_Input records_:
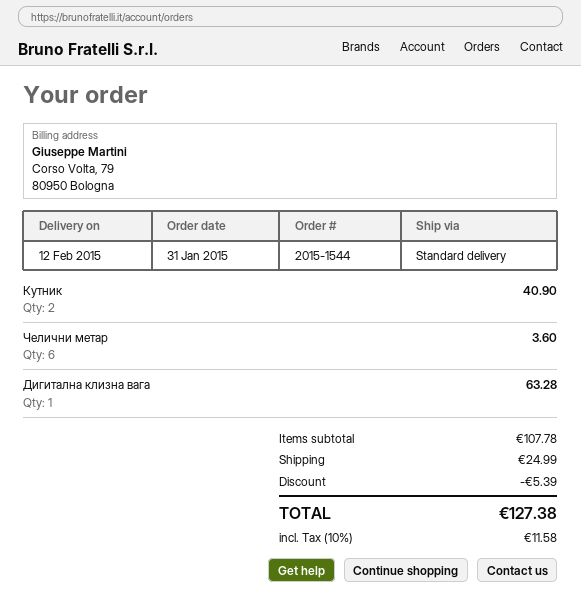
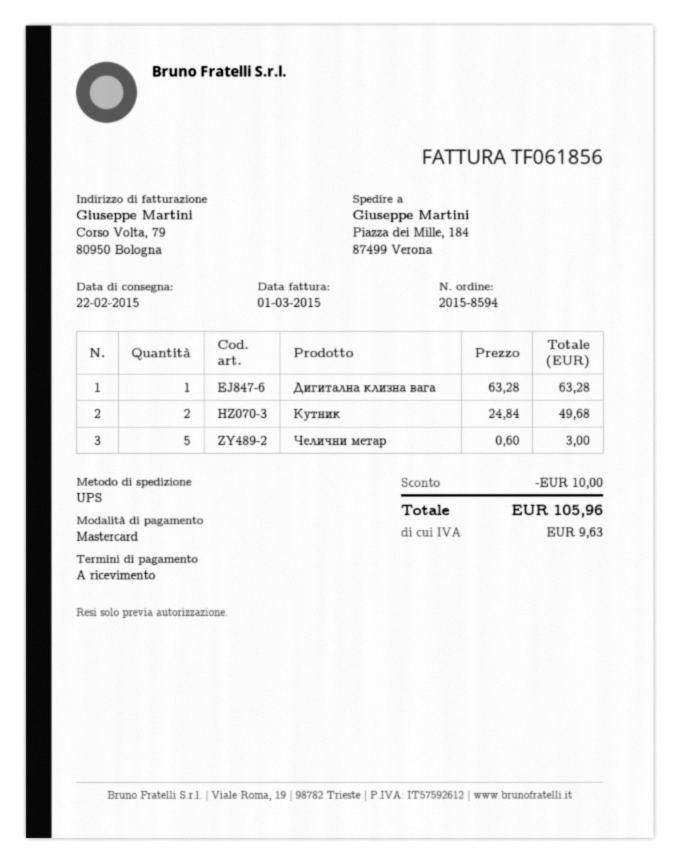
order number: 2015-1544 -> 2015-8594
delivery date: 2015-02-12 -> 2015-02-22
shipping method: standard -> UPS
Кутник: 2 for 40.90 -> 2 for 49.68
Челични метар: 6 for 3.60 -> 5 for 3.00
discount: 5.39 -> 10.00
shipping: 24.99 -> none
tax: 11.58 -> 9.63
total: 127.38 -> 105.96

_Try it_: For each line of the entries that holds the word "shipping", pull that line out.

_Expected output_:
shipping method: standard -> UPS
shipping: 24.99 -> none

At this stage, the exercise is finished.